Healthcare worker burnout. Scarcity of PPE and other critical medical equipment puts physicians and nurses face to face with a moral dilemma—they could be forced to ignore one patient’s needs to better serve the needs of others. According to the authors of a recent article in the New England Journal of Medicine (NEJM), removing a patient from a ventilator or ICU bed is justifiable as long as the action maximizes survival benefits for other patients.
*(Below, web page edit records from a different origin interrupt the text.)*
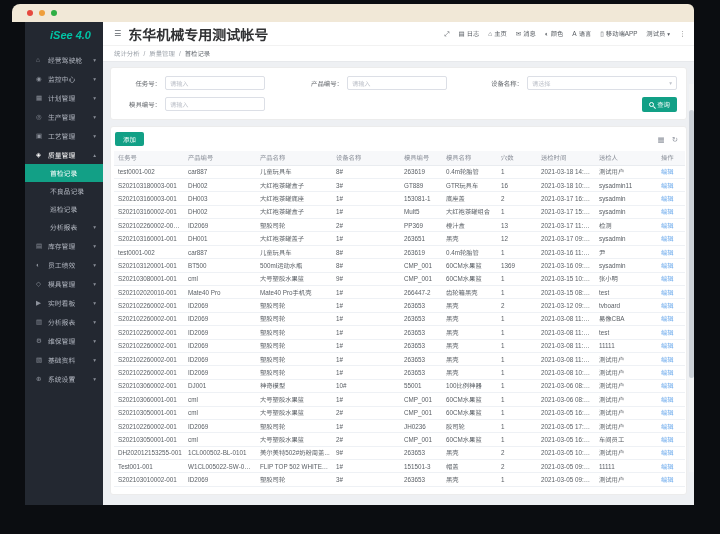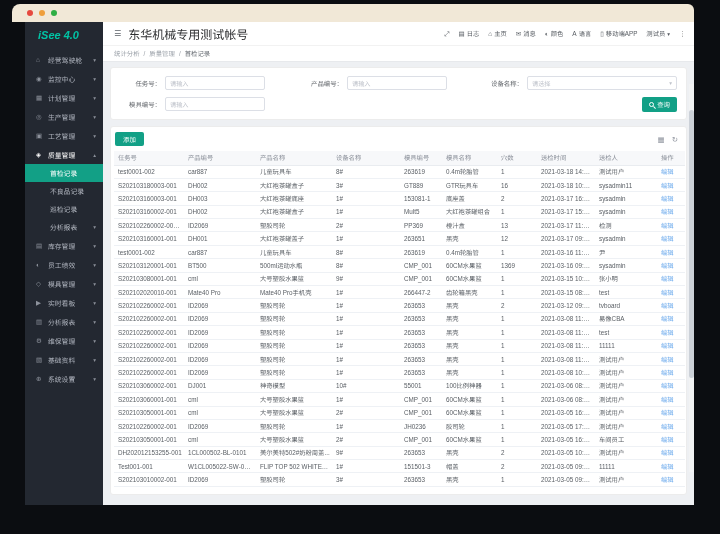--- a/index.html
+++ b/index.html
@@ -13,7 +13,7 @@
   .app{position:absolute;left:25px;top:22px;width:669px;height:483px;display:flex;background:#fff;overflow:hidden;}
   
   .sidebar{width:78px;flex-shrink:0;background:#232831;color:#aeb3bd;overflow:hidden;}
-  .logo{color:#00c3a5;font-style:italic;font-weight:bold;font-size:11px;padding:7px 0 9px 13px;}
+  .logo{color:#00c3a5;font-style:italic;font-weight:bold;font-size:11px;padding:7px 0 9px 13px;text-align:center;}
   .s-item{position:relative;height:19px;display:flex;align-items:center;padding-left:11px;
     font-size:6.8px;cursor:pointer;white-space:nowrap;}
   .s-item .ic{font-size:6.5px;margin-right:4px;width:8px;flex-shrink:0;color:#8d929c;}

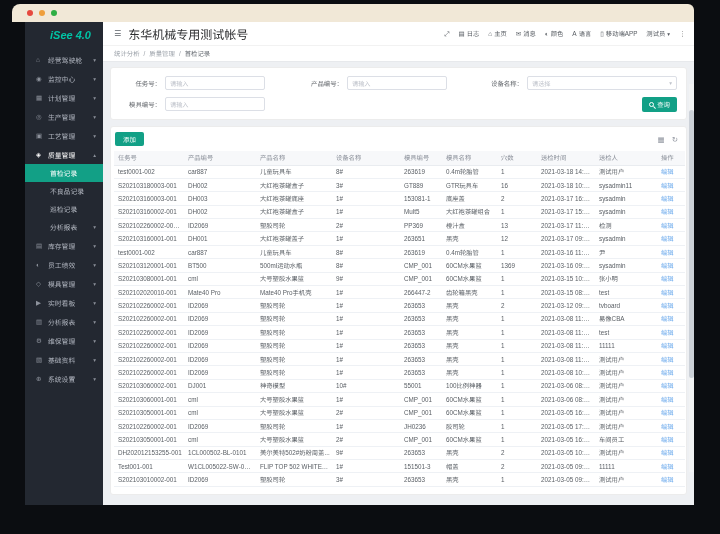--- a/index.html
+++ b/index.html
@@ -27,7 +27,7 @@
   .main{flex:1;display:flex;flex-direction:column;background:#eef0f3;position:relative;min-width:0;}
   .topbar{height:23px;background:#fff;display:flex;align-items:center;padding:0 8px 0 11px;flex-shrink:0;}
   .ham{font-size:8px;color:#5a5f66;margin-right:7px;cursor:pointer;}
-  .title{font-size:12px;color:#303133;font-weight:normal;white-space:nowrap;text-align:right;}
+  .title{font-size:14px;color:#303133;font-weight:bold;white-space:nowrap;text-align:right;}
   .tmenu{margin-left:auto;display:flex;align-items:center;gap:9px;font-size:6.3px;color:#565b61;}
   .menu-item{display:flex;align-items:center;gap:2px;cursor:pointer;white-space:nowrap;}
   .menu-item .mic{font-size:6.5px;}

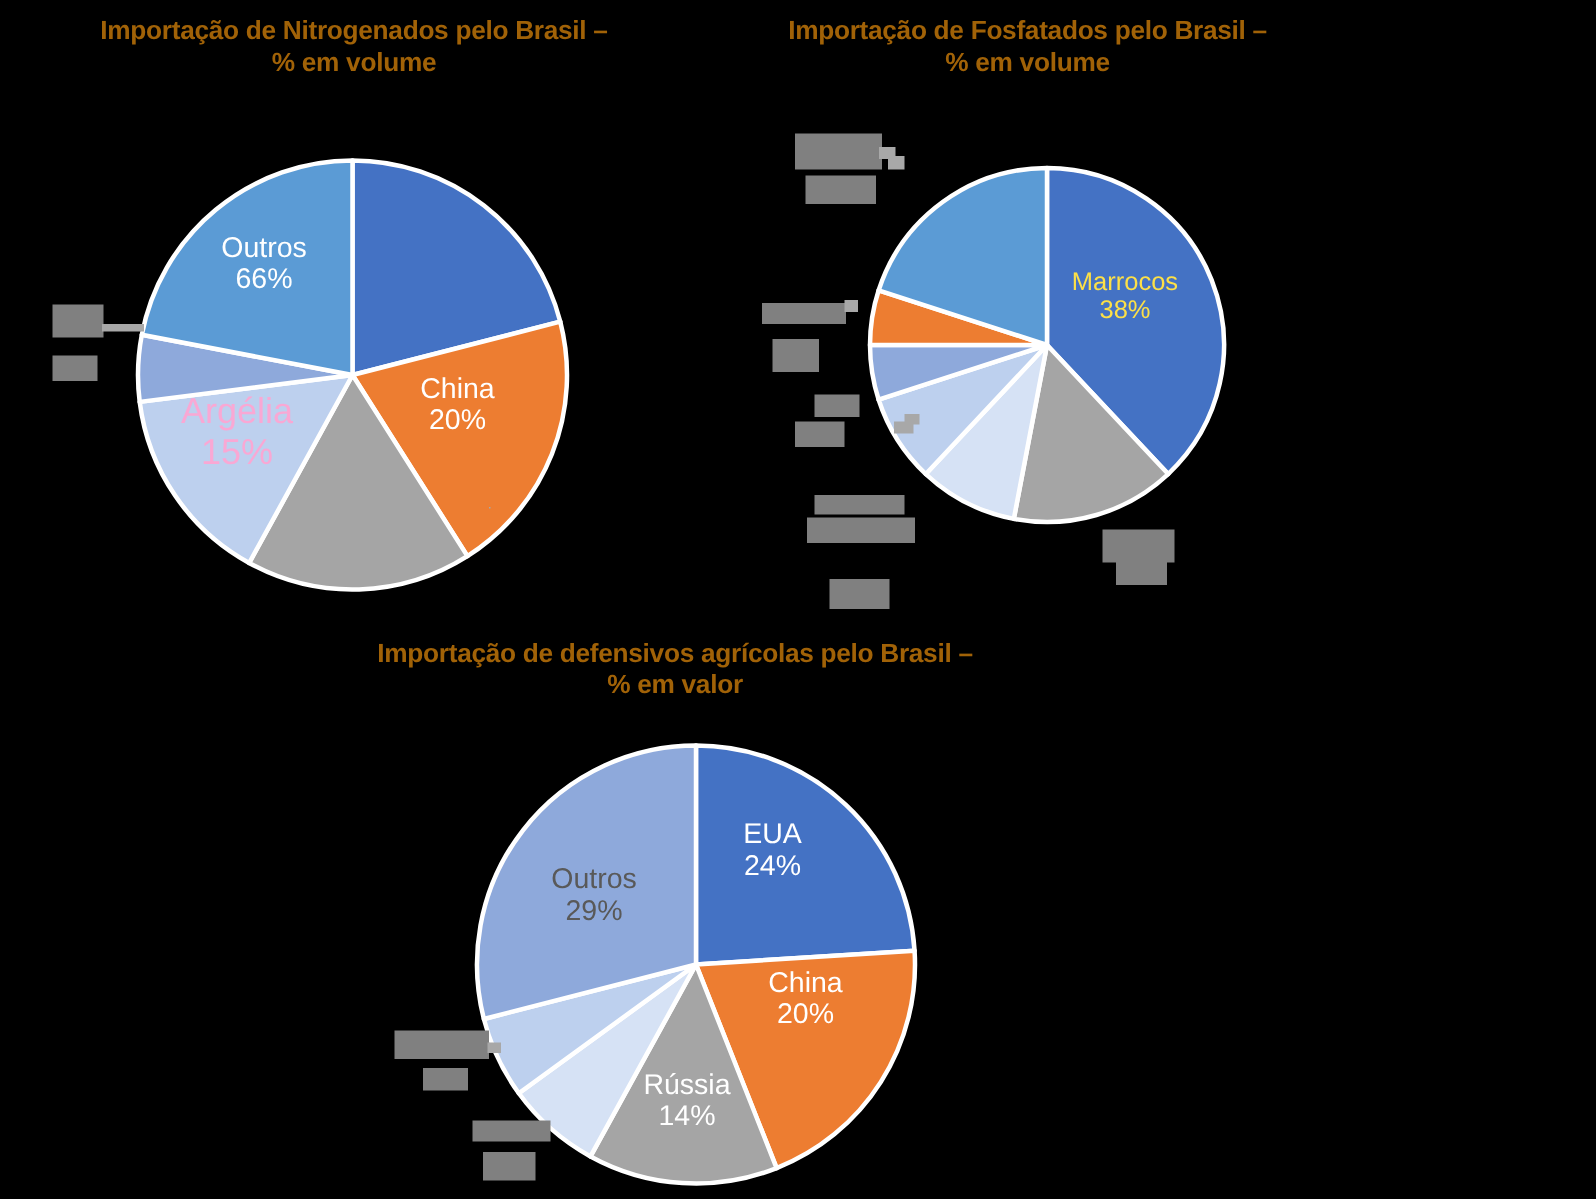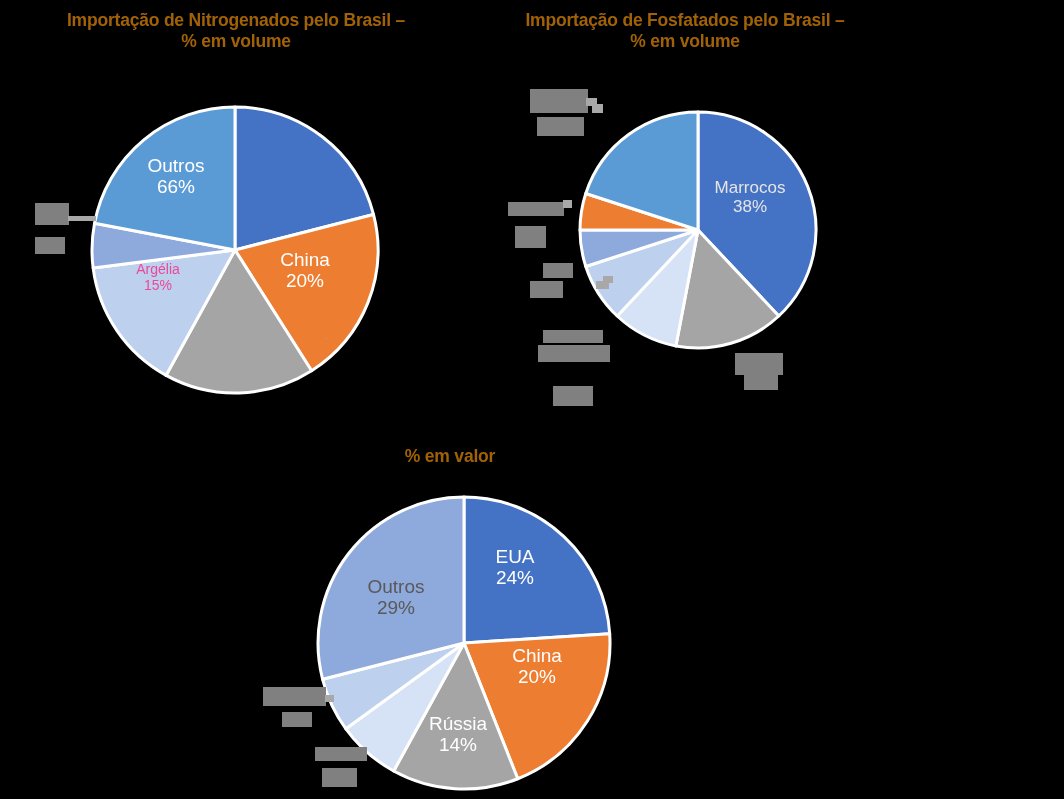--- a/index.html
+++ b/index.html
@@ -94,7 +94,7 @@
       </svg>
   </div>
 
-  <div class="slice-label" style="left:700px; top:178px; width:100px; font-size:17px; color:#e5e5e5;">
+  <div class="slice-label" style="left:700px; top:178px; width:100px; font-size:17px; color:#fde047;">
     <span class="nm">Marrocos</span>
     <span class="pc">38%</span>
   </div>

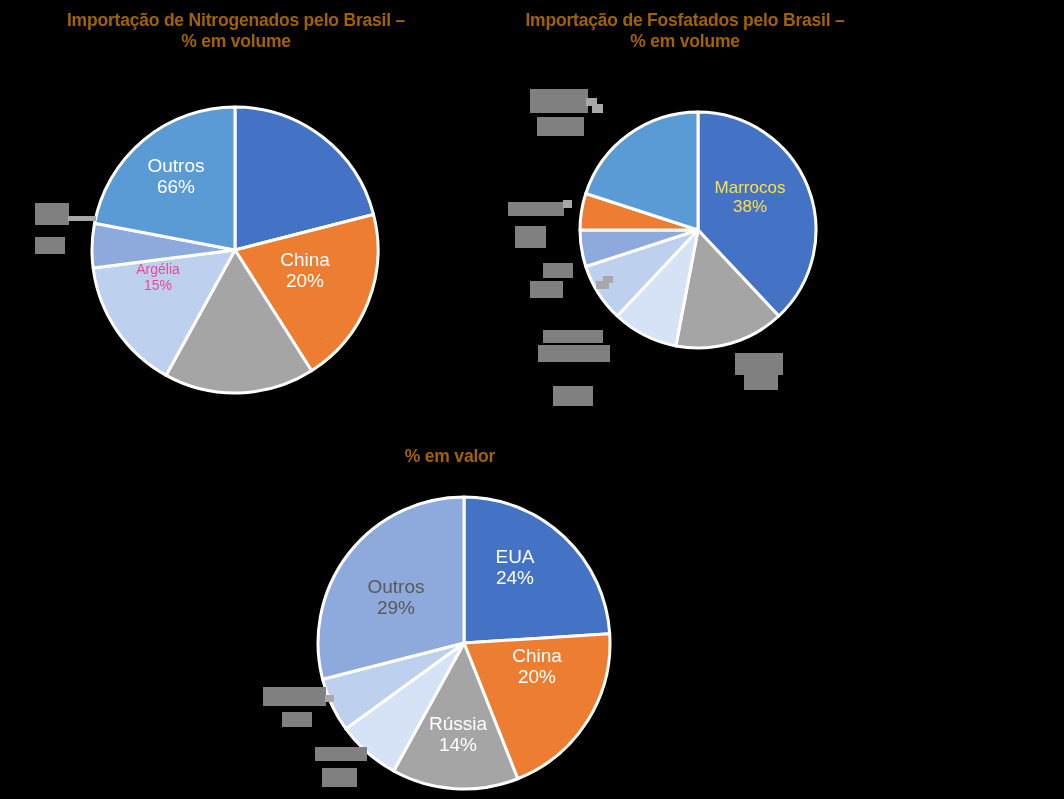--- a/index.html
+++ b/index.html
@@ -68,7 +68,7 @@
     <span class="nm">China</span>
     <span class="pc">20%</span>
   </div>
-  <div class="slice-label" style="left:110px; top:262px; width:96px; font-size:14px; color:#ec4899;">
+  <div class="slice-label" style="left:110px; top:262px; width:96px; font-size:24px; color:#f9a8d4;">
     <span class="nm">Argélia</span>
     <span class="pc">15%</span>
   </div>

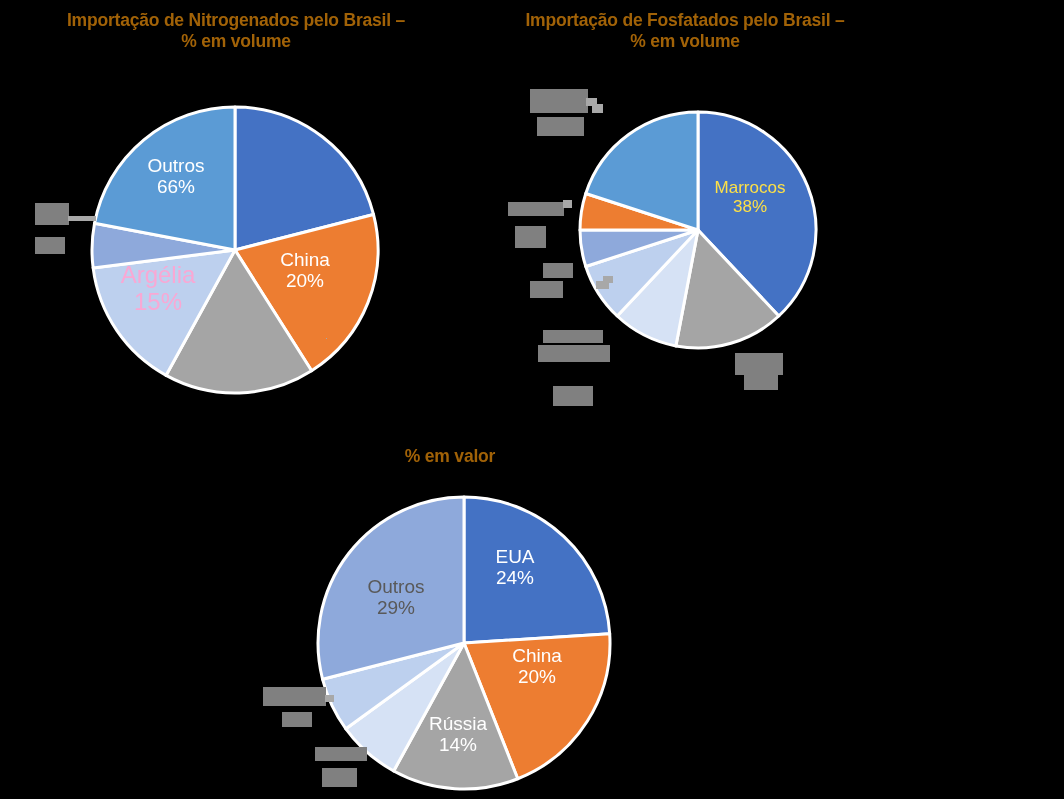--- a/index.html
+++ b/index.html
@@ -100,7 +100,7 @@
   </div>
 
   <div class="chart-title" style="left:190px; top:425px; width:520px; font-size:17.5px;">
-    <br>
+    <span>Importação de defensivos agrícolas pelo Brasil –</span><br>
     <span>% em valor</span>
   </div>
In fact, some frontline clinicians and health experts are now re-examining whether ventilation is really the best treatment strategy for critically ill patients with COVID-19, given the recent evidence showing that a significant proportion of patients who are put on ventilators ultimately die.
Nevertheless, steps need to be taken so that “individual physicians are not faced with the terrible task of improvising decisions about whom to treat or making decisions in isolation.” The authors also noted that “[p]lacing such burdens on individual physicians could exact an acute and life-long emotional toll.” Burnout is likely to increase stress not just on workers, but also on the hospitals. Studies suggest that physician burnout costs the US healthcare system $4.6 billion per year and causes a two-fold increase in unsafe patient care.
Heightened curve. More sick and exhausted healthcare workers coupled with increased hospital transmission means more sickness overall. As hospitals become inundated with more patients and extend beyond capacity, resources like beds and ventilators become scarcer, further diminishing the quality of care and increasing the likelihood of poor outcomes. “If physicians and nurses are incapacitated, all patients—not just those with COVID-19—will suffer greater mortality and years of life lost,” according to the authors of the NEJM article.
Making the most of the scarcity
Organizations like the American Medical Association (AMA) are working to mitigate the core issue by lobbying the White House for increased medical supply production and delivery. “The AMA continues to urge the Administration to ensure manufacturing of PPE is operating at maximum possible capacity and create a national tracking system of acquisition and distribution of critical PPE supplies,” said AMA President Patrice A. Harris, MD, MA.
The WHO, meanwhile, is calling on governments and industry to increase PPE manufacturing by 40% to meet rising global demands. “Without secure supply chains, the risk to healthcare workers around the world is real,” said WHO director-general Tedros Adhanom Ghebreyesus, PhD. “We can’t stop COVID-19 without protecting health workers first.”
Until supply shortages can be resolved, the AMA and other organizations are issuing guidelines on healthcare resource allocation, and are urging healthcare leaders to put procedures in place to help reduce the decision-making burden on physicians.
Call to action
During the COVID-19 pandemic, physicians and other healthcare workers make difficult decisions by the second. This increases the already high burden of care, spreads health and safety risks, and could lead to unprecedented levels of burnout and disease. That’s why leaders must do everything within their power to advocate for increased availability of supplies in line with WHO and AMA guidelines. Failing to do so could cripple the healthcare system’s ability to continue caring for sick patients.